I’m having problems with the external monitor connected to my laptop via DisplayPort: it works as expected, but when I disconnect the monitor, the laptop screen also goes black. Plugging the monitor back sometimes restores the image on both screens. Sometimes, don’t. Attempts to switch to a different tty also work only occasionally.
Previously, it had been working fine (I could disconnect it without any issues), but I’m unable to track down the particular change/update causing issues.
The hardware configuration is NVIDIA 2070 Max-Q with the 535.129.03 driver, prime-select runs in nvidia mode.
I attached the inxi -Gx output and the journalctl log, where I disconnected the external monitor at 14:34.
Any tips and bits of advice are appreciated.
@Dremlin likely the connection from either intel or nvidia to the port. You need to run xrandr --listproviders and xrandr --listmonitors to see what is using the output at that time and connected to your monitor.
@Dremlin Hi, So what mode was this output, offload? If not, can you run the above in offload mode. The intel gpu should be running both eDP-1-1 (Laptop screen ) and DP-n…
@malcolmlewis Yes, in the offload mode I can unplug the DP monitor without any issues.
Yes, the provider changes from Mesa Intel(R) UHD Graphics 630 (CFL GT2) to NVIDIA GeForce RTX 2070 with Max-Q Design/PCIe/SSE2
@Dremlin so you could install switcheroo-control and use that with the dbus integration with GNOME to start applications (right click on the desktop icon)
@Dremlin there is probably no need for suse-prime either… I don’t use it here, I have a laptop with dual AMD GPU’s and it just uses switcherooctl (MicroOS Aeon)…
@malcolmlewis Thank you for your suggestion! The main reason I’m mainly using the nvidia mode is that the integrated GPU is not capable of rendering the image for my external display smoothly. I saw there is a Reverse PRIME walkaround. Does switcherooctl have any?

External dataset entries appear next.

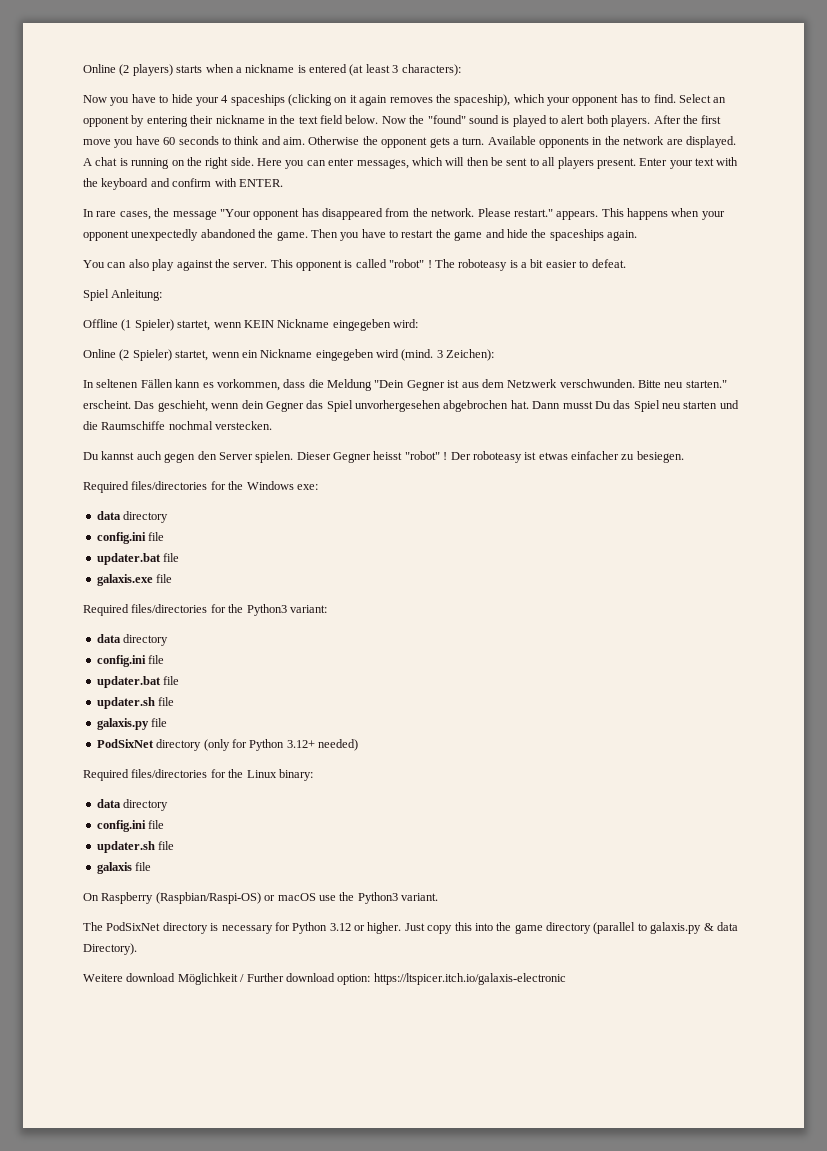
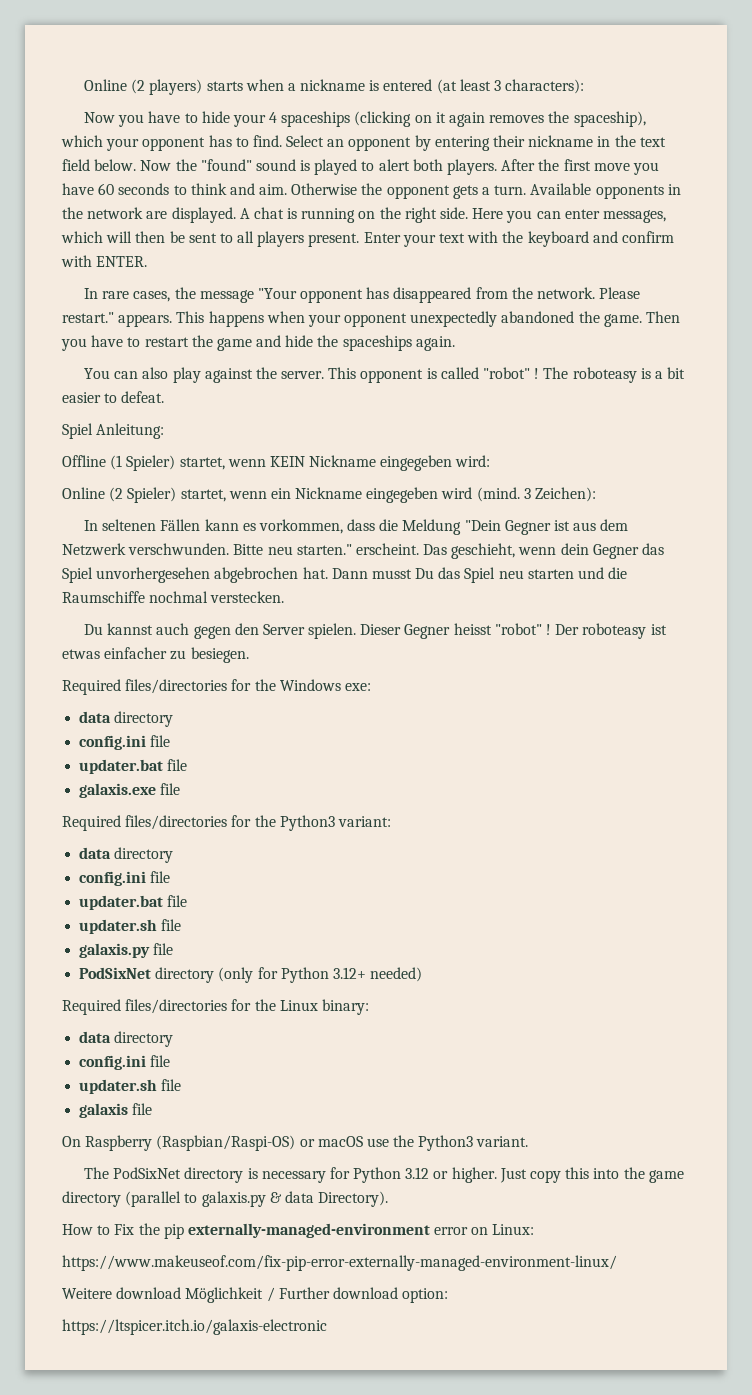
+ How to Fix the pip externally-managed-environment error on Linux:
+ https://www.makeuseof.com/fix-pip-error-externally-managed-environment-linux/
- Weitere download Möglichkeit / Further download option: https://ltspicer.itch.io/galaxis-electronic
+ Weitere download Möglichkeit / Further download option:
+ https://ltspicer.itch.io/galaxis-electronic

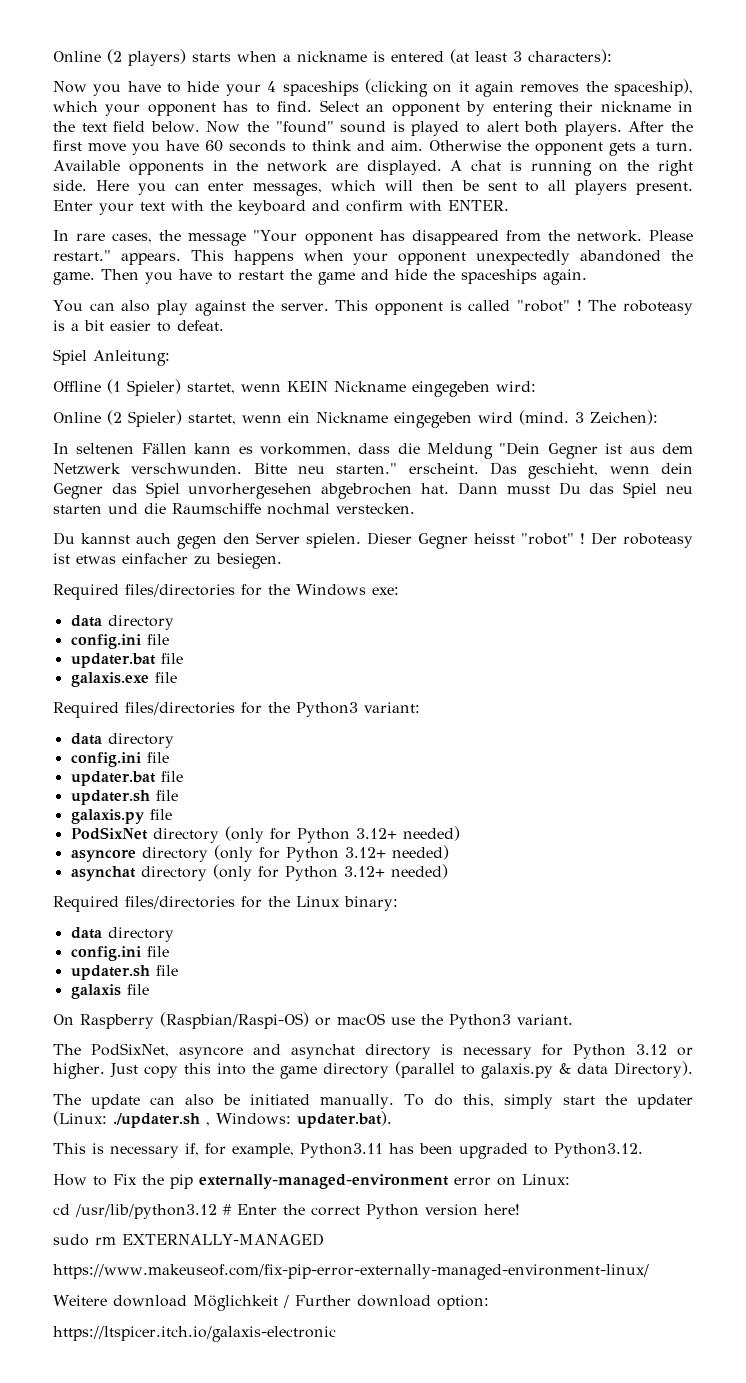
+ asyncore directory (only for Python 3.12+ needed)
+ asynchat directory (only for Python 3.12+ needed)
- The PodSixNet directory is necessary for Python 3.12 or higher.
+ The PodSixNet, asyncore and asynchat directory is necessary for Python 3.12 or higher.
+ The update can also be initiated manually. To do this, simply start the updater (Linux: ./updater.sh , Windows: updater.bat).
+ This is necessary if, for example, Python3.11 has been upgraded to Python3.12.
+ cd /usr/lib/python3.12 # Enter the correct Python version here!
+ sudo rm EXTERNALLY-MANAGED

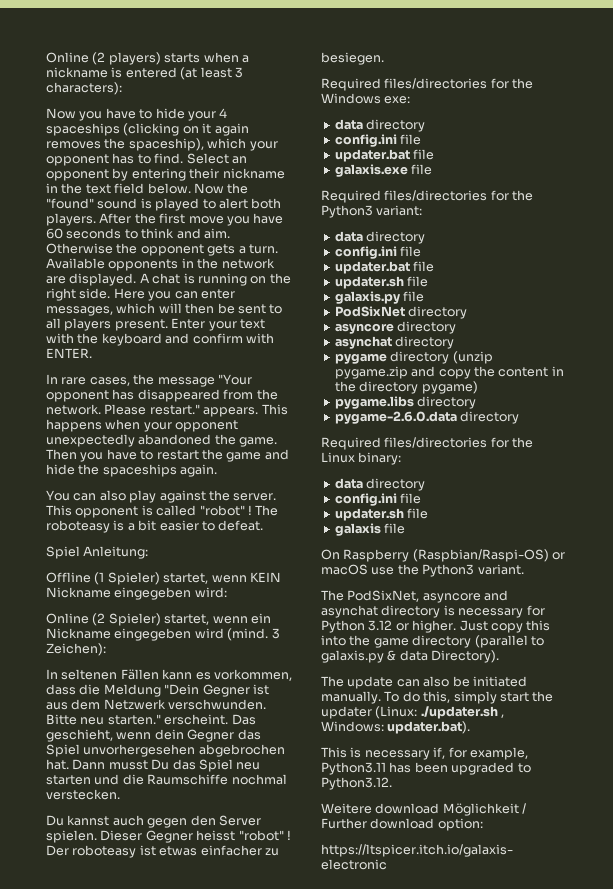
- PodSixNet directory (only for Python 3.12+ needed)
- asyncore directory (only for Python 3.12+ needed)
- asynchat directory (only for Python 3.12+ needed)
+ PodSixNet directory
+ asyncore directory
+ asynchat directory
+ pygame directory (unzip pygame.zip and copy the content in the directory pygame)
+ pygame.libs directory
+ pygame-2.6.0.data directory
- How to Fix the pip externally-managed-environment error on Linux:
- cd /usr/lib/python3.12 # Enter the correct Python version here!
- sudo rm EXTERNALLY-MANAGED
- https://www.makeuseof.com/fix-pip-error-externally-managed-environment-linux/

@malcolmlewis Visual effects (mouse movement, scrolling, windows dragging, and resizing) aren’t as smooth as they are expected to be. It feels like the refresh rate for them is slightly lower than the display refresh rate. And it doesn’t matter if I’m running my external display at 144 Hz or 60 Hz. It’s usable but not pleasant.
I’m afraid the involvement of NVidia drivers, particularly in dual graphics environment, cuts my ability to contribute down to virtual nothingness. My newest NV GPU is 11 years old, and all I own have been good enough for me using pure FOSS (except for those old nForce abominations that were probably never good enough for anyone).
I think if you spend some time searching among the entire universe of Gnu/Linux distros you’ll find a lot of displeasure among laptop users of external displays, particularly with docking stations and/or dual graphics. I suppose an answer I gave to one such yesterday could conceivably be useful here. Don’t get your hopes up though.